After a few moments of scribbling, I step back to admire my handiwork. A dark, black cloud sits over the coffee-holding woman (bitch probably drank frappucinos and smiled at those idiots on the street trying to blather on about global warming or pandas or whatever) and her terrible clothes are being soaked with rain.

Fantastic.

I take another few moments to appreciate the now appropriate poster before heading off to catch my subway tram.

As I step on, I throw a glare at the man-spreading asshole who's trying to take up two damn seats, smirking when his eyes widen and he pulls his legs in. I give him a polite little nod, barely an incline of my head, and sit down next to him.

I can feel him shaking next to me.

I smile.

After another moment to gloat, I pull out my phone and bring up the news app. I'd had a hell of a day. The Anarchists would be good for a laugh. They always were. Those costumed idiots had gone from fuck-up to fuck-up ever since they'd appeared.
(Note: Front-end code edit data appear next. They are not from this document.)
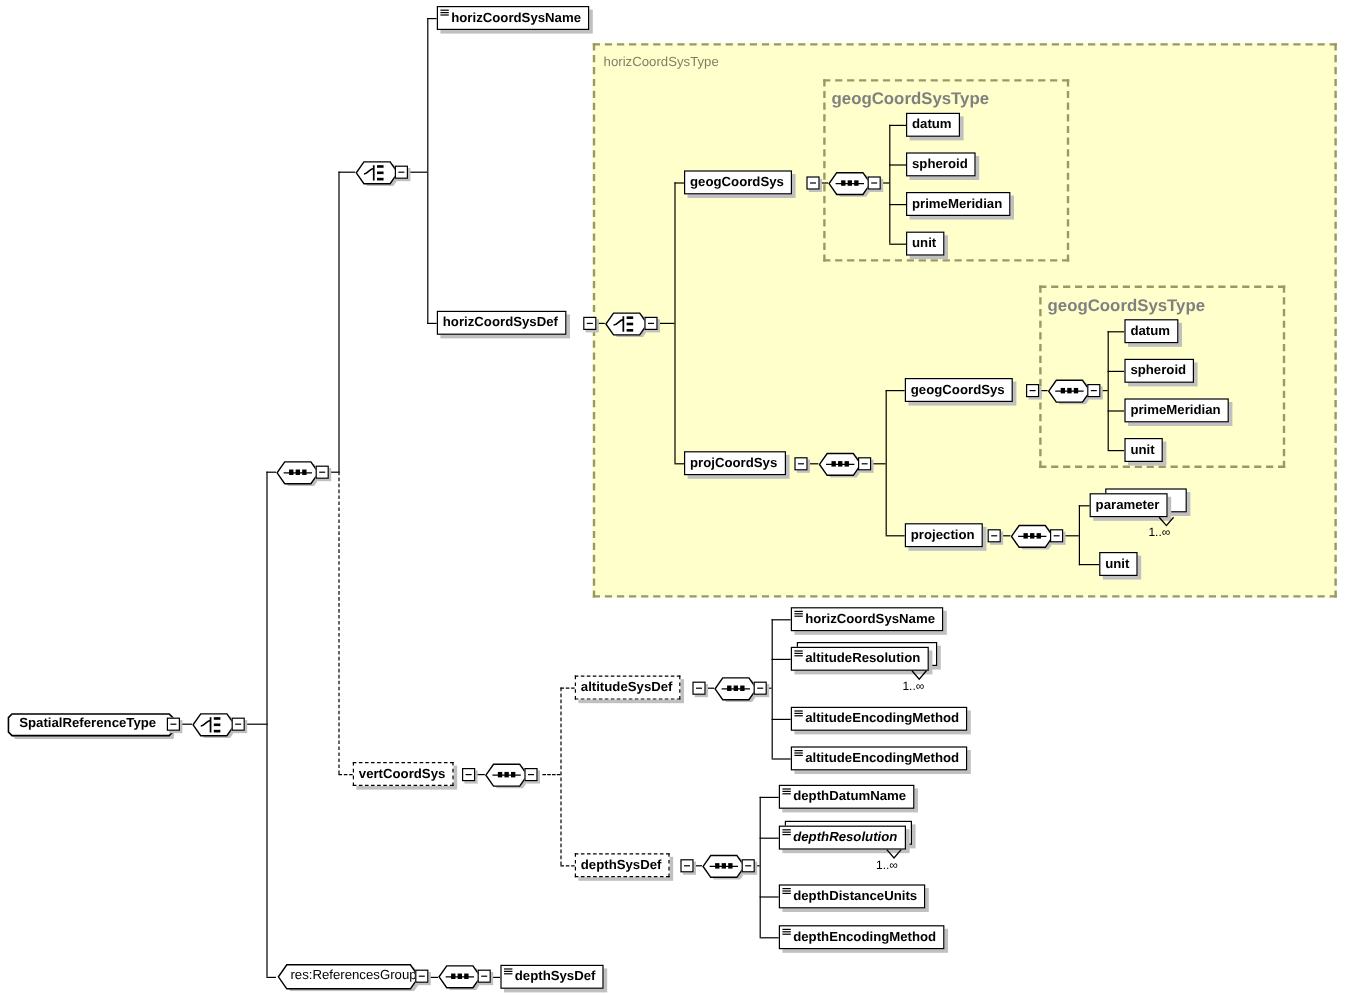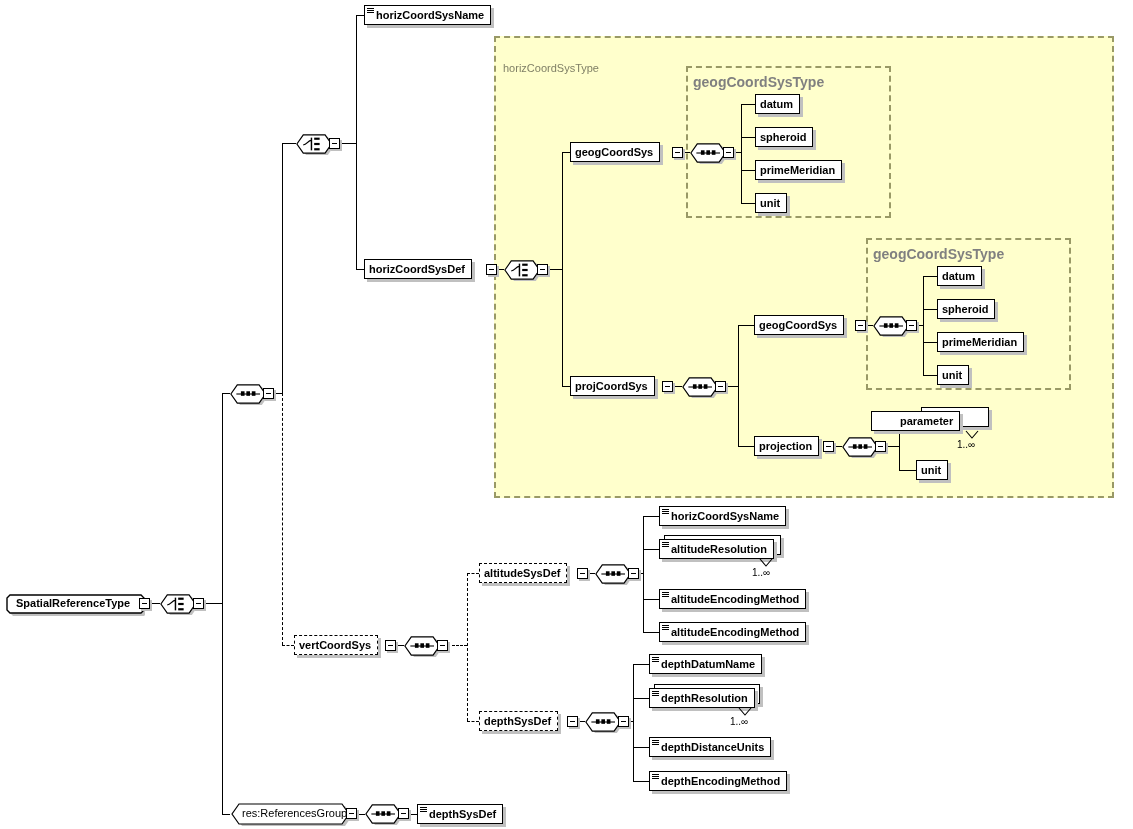"horizCoordSysType" div.type-region-label { top: 62px -> 46px }
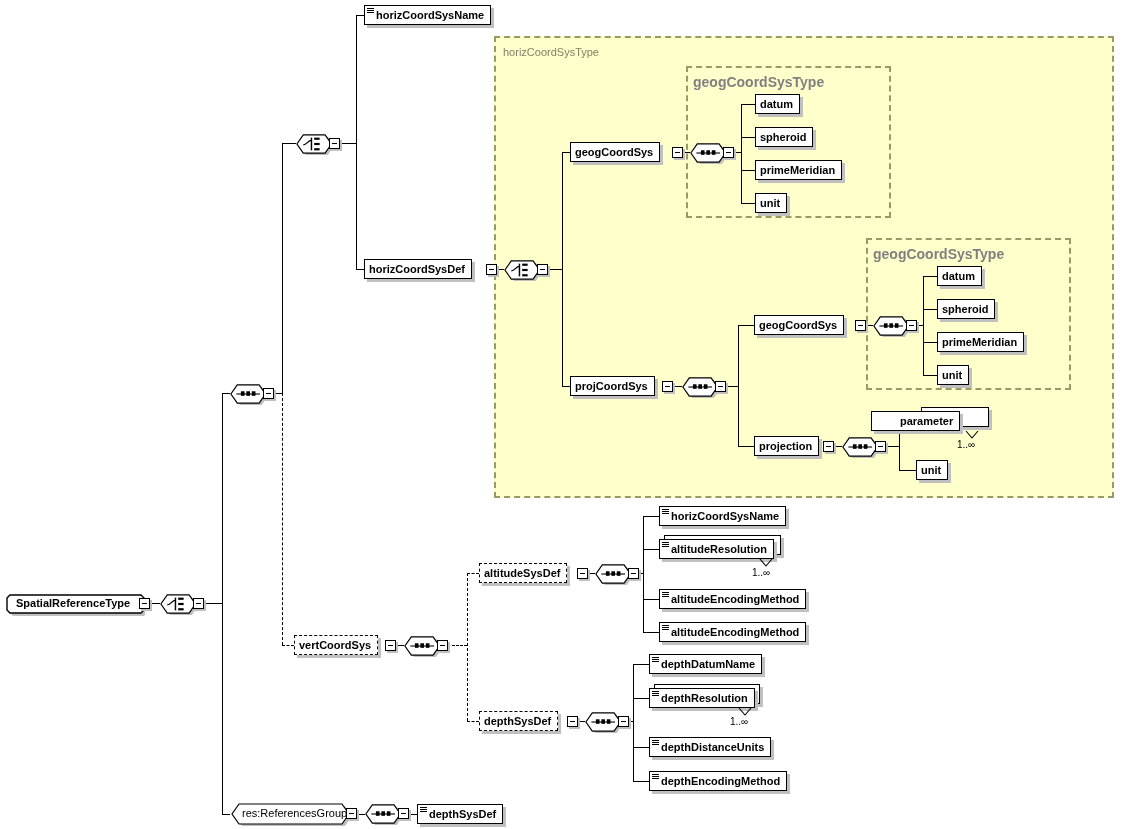"parameter" div.node { left: 871px -> 908px; padding-left: 24px -> none }
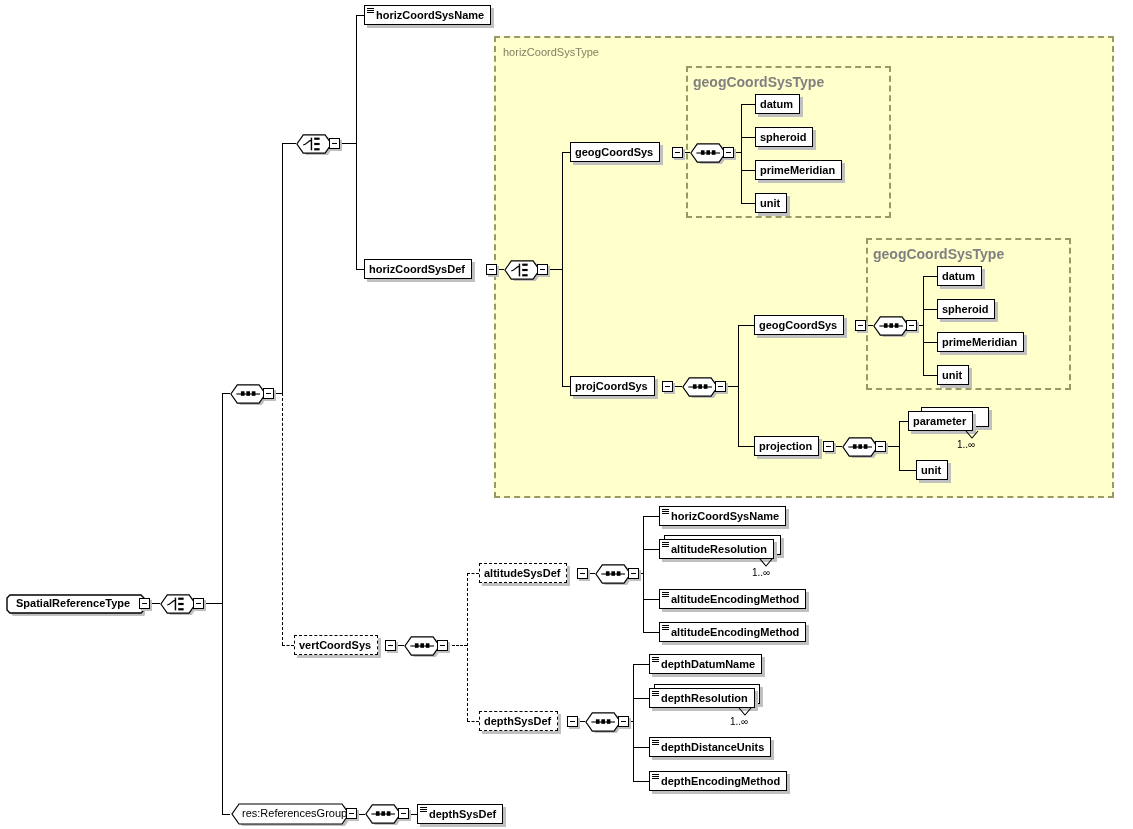"depthResolution" div.node { font-style: none -> italic }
And... oh look! They'd tried to rob a bank. And failed at it. How do you fail at robbing a bank? Jesus, I bet I could rob a bank.

I smirk. Maybe they should ask the proper criminals for some help. They could teach the Anarchists how to actually commit crimes and in return the Anarchists could... oh, I don't know, they could try teach the other criminals to have a decent fashion sense? Some of these idiots were surprisingly well dressed.

Oh, shit, that was my stop!


AN1 - I imagine her saying this like Hermione's line about death and expelling from Harry Potter.